▶ Problem requirements: Nothing but the data, repeated exactly, belongs in the answer.

━━━ Given data

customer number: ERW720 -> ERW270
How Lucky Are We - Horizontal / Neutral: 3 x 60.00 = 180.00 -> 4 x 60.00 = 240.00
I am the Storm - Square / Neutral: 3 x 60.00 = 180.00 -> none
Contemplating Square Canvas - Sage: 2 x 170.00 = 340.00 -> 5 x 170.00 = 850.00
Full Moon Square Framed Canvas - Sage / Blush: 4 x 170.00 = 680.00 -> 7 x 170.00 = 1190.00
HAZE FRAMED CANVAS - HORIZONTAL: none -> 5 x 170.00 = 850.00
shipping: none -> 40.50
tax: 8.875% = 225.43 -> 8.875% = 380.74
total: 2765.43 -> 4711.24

━━━━━━

▶ Response below:
customer number: ERW720 -> ERW270
How Lucky Are We - Horizontal / Neutral: 3 x 60.00 = 180.00 -> 4 x 60.00 = 240.00
I am the Storm - Square / Neutral: 3 x 60.00 = 180.00 -> none
Contemplating Square Canvas - Sage: 2 x 170.00 = 340.00 -> 5 x 170.00 = 850.00
Full Moon Square Framed Canvas - Sage / Blush: 4 x 170.00 = 680.00 -> 7 x 170.00 = 1190.00
HAZE FRAMED CANVAS - HORIZONTAL: none -> 5 x 170.00 = 850.00
shipping: none -> 40.50
tax: 8.875% = 225.43 -> 8.875% = 380.74
total: 2765.43 -> 4711.24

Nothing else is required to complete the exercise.